Judgment comes easy, but sometimes life doesn’t. Taking a stance on quick opinions before trying to understand is a default that comes from the separation and lack of communication between different paths of life, different backgrounds, different futures. But it is precisely the future that can change if we slow down on our judgments and honor the truly rich and remarkable multicultural country Australia is.
Young Cairo is a social documentary series, set in Sydney’s Inner West (one of the most highly gentrified areas of a growing city), that looks at the daily life of “Cairo”, a 21-year-old south Sudanese hip-hop artist that, just like everyone else, is immersed in the hustling of daily life, trying his best to be a son, a brother, an uncle, an adult and a professional musician.
A look at a world where family and social role models precipitate over each other in a social background that acts as a magnifying glass, revealing the conflicts that teenagers and young adults face nowadays, in all the different shades of us. Ater Gurin, 21, also known as Cairo to family and friends. Cairo was born in Egypt, after his family flew from the war in South Sudan and landed in Australia one year later as a refugee.
Nowadays, Australia accepts a very limited number of refugees and has detention in the Pacific islands, such as Nauru and Manus. These policies have left very latent the division between society and some ethnic minorities and accentuating the difference between social classes. These new generations that Cairo is part of, are already Australian citizens and the integration is a very delicate and complex subject to be deconstructed in a simplified way.

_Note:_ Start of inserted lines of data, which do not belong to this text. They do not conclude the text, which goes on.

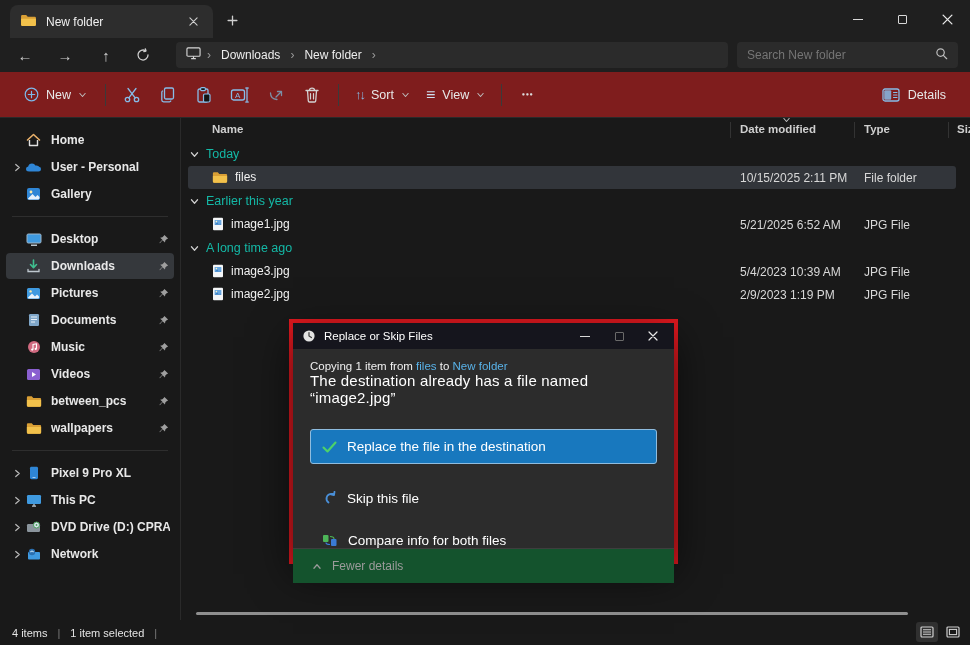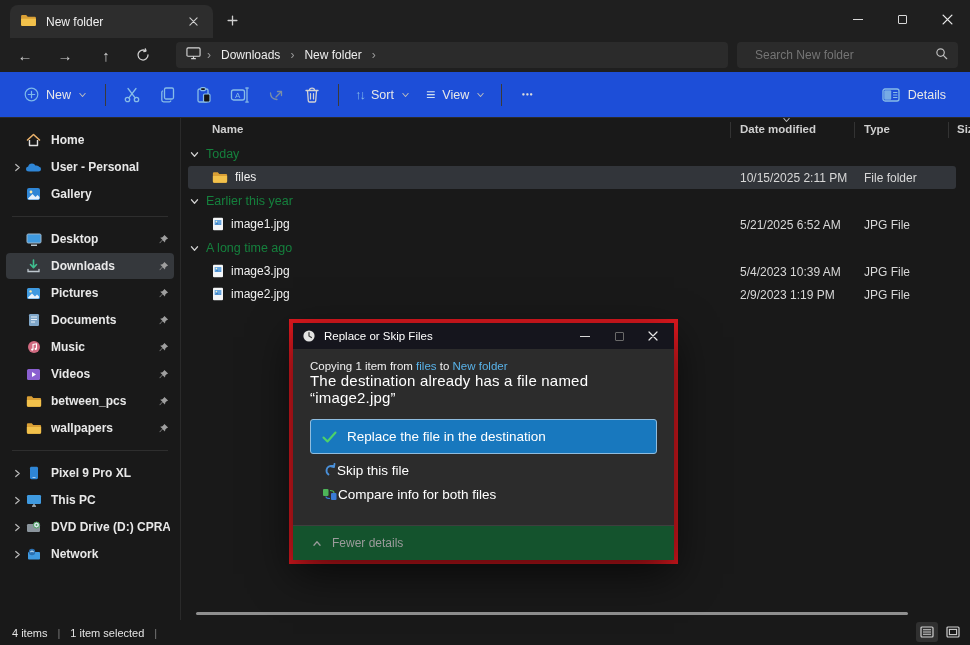--- a/index.html
+++ b/index.html
@@ -19,24 +19,24 @@
   .min-glyph { width:10px; height:1px; background:#d8d8d8; }
   .max-glyph { width:9px; height:9px; border:1px solid #d8d8d8; border-radius:1px; }
 
   
   .navbar { position:absolute; top:38px; left:0; right:0; height:34px; background:#1f1f1f; }
   .nav-btn { position:absolute; top:5px; width:26px; height:24px; color:#cfcfcf; font-size:15px; }
   .addressbar { position:absolute; left:176px; top:4px; width:552px; height:26px; background:#2b2b2b; border-radius:4px; display:flex; align-items:center; padding:0 10px; }
   .crumb { font-size:12px; color:#ededed; padding:0 4px; }
   .crumb-sep { color:#9a9a9a; font-size:12px; padding:0 6px; }
   .searchbar { position:absolute; left:737px; top:4px; width:221px; height:26px; background:#2b2b2b; border-radius:4px; display:flex; align-items:center; padding:0 10px; }
-  .searchbar input { flex:1; background:transparent; border:none; outline:none; color:#ef4444; font-size:12px; font-family:"Liberation Sans",sans-serif;margin-left:8px; }
+  .searchbar input { flex:1; background:transparent; border:none; outline:none; color:#ef4444; font-size:12px; font-family:"Liberation Sans",sans-serif; }
 
   
-  .toolbar { position:absolute; top:72px; left:0; right:0; height:46px; background:#1d4ed8; border-bottom:1px solid #2a2a2a; display:flex; align-items:center; padding:0 14px; }
+  .toolbar { position:absolute; top:72px; left:0; right:0; height:46px; background:#7f1d1d; border-bottom:1px solid #2a2a2a; display:flex; align-items:center; padding:0 14px; }
   .tb-btn { display:flex; align-items:center; justify-content:center; height:32px; border-radius:4px; color:#e8e8e8; }
   .tb-icon { width:36px; }
   .tb-new { padding:0 10px; gap:7px; font-size:12.5px; }
   .tb-label { padding:0 8px; gap:7px; font-size:12.5px; }
   .tb-sep { width:1px; height:22px; background:#3a3a3a; margin:0 8px; }
   .tb-more { width:34px; color:#dcdcdc; font-size:10px; letter-spacing:1px; }
   .tb-details { margin-left:auto; padding:0 10px; gap:8px; font-size:12.5px; }
   .caret-svg { display:block; }
 
   
@@ -48,21 +48,21 @@
   .slabel { flex:1; overflow:hidden; }
   .pin { width:14px; color:#9f9f9f; flex:none; display:flex; justify-content:center; }
   .side-sep { height:1px; background:#2e2e2e; margin:9px 12px; }
 
   
   .main { position:absolute; left:182px; top:118px; right:0; bottom:25px; background:#191919; overflow:hidden; }
   .colheaders { position:relative; height:24px; color:#cfcfcf; font-size:11.5px;font-weight:bold; }
   .colh { position:absolute; top:5px; }
   .col-sep { position:absolute; top:4px; width:1px; height:16px; background:#333; }
   .rows { position:relative; }
-  .group-header { position:relative; height:24px; display:flex; align-items:center; font-size:12.5px; color:#15803d; padding-left:8px; gap:7px; }
+  .group-header { position:relative; height:24px; display:flex; align-items:center; font-size:12.5px; color:#14b8a6; padding-left:8px; gap:7px; }
   .file-row { position:relative; height:23px; font-size:12px; color:#f0f0f0; }
   .row-bg { position:absolute; left:6px; right:14px; top:0; bottom:0; border-radius:3px; }
   .file-row.selected .row-bg { background:#32353a; }
   .cell-name { position:absolute; left:30px; top:4px; display:flex; align-items:center; gap:7px; }
   .cell-date { position:absolute; left:558px; top:5px; color:#d8d8d8; }
   .cell-type { position:absolute; left:682px; top:5px; color:#d8d8d8; }
   .hscroll { position:absolute; bottom:5px; left:14px; width:712px; height:3px; background:#8f8f8f; border-radius:3px; }
 
   
   .statusbar { position:absolute; left:0; right:0; bottom:0; height:25px; background:#191919; display:flex; align-items:center; padding:0 12px; font-size:11px; color:#e4e4e4; gap:10px; }
@@ -74,22 +74,22 @@
   
   .annotation { position:absolute; left:289px; top:319px; width:389px; height:245px; border:4px solid #e0181f; z-index:50; }
   .dialog { position:absolute; inset:0; background:#2c2c2c; display:flex; flex-direction:column; box-shadow:0 14px 40px rgba(0,0,0,.65); }
   .dlg-titlebar { height:26px; background:#15151d; display:flex; align-items:center; padding:0 4px 0 9px; flex:none; }
   .dlg-title { font-size:11.5px; color:#ffffff; margin-left:8px; flex:1; }
   .dlg-ctl { width:34px; height:24px; display:flex; align-items:center; justify-content:center; }
   .dlg-body { flex:1; padding:11px 17px 0 17px; }
   .copy-line { font-size:11.5px; color:#f0f0f0; }
   .dlg-link { color:#59b2e8; }
   .dlg-message { font-size:15px; color:#ffffff; margin-top:0; letter-spacing:.2px; }
-  .opt-replace { margin-top:13px; height:35px; background:#1878be; border:1px solid #8fbcde; border-radius:3px; display:flex; align-items:center; gap:10px; padding:0 11px; font-size:13.5px; color:#fff; }
-  .opt { margin-top:9px; display:flex; align-items:flex-start; padding:0 12px; font-size:13.5px; color:#fff; }
+  .opt-replace { margin-top:23px; height:35px; background:#1878be; border:1px solid #8fbcde; border-radius:3px; display:flex; align-items:center; gap:10px; padding:0 11px; font-size:13.5px; color:#fff; }
+  .opt { margin-top:27px; display:flex; align-items:flex-start; gap:10px; padding:0 12px; font-size:13.5px; color:#fff; }
   .dlg-footer { flex:none; height:35px; border-top:1px solid #3e3e3e; background:#14532d; display:flex; align-items:center; gap:10px; padding:0 19px; font-size:12px; color:#9b9b9b; }
 </style>
 </head>
 <body>
 
 <svg width="0" height="0" style="position:absolute">
   <defs>
     <symbol id="sym-chev-r" viewBox="0 0 8 10">
         <polyline points="2,1.5 6,5 2,8.5" fill="none" stroke="currentColor" stroke-width="1.4" stroke-linecap="round" stroke-linejoin="round"></polyline>
       </symbol>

Vitor Queiroz is a photographer and cinematographer originally from Portugal but currently based in Sydney. Dedicating time and purpose to his photography work in parallel with his cinematography career, a balance between commercial video and photography that searches for social purposes. His passion for revealing the inner image and connection in social inequalities fuels his documentary work in a constant inquiring and compassion towards life.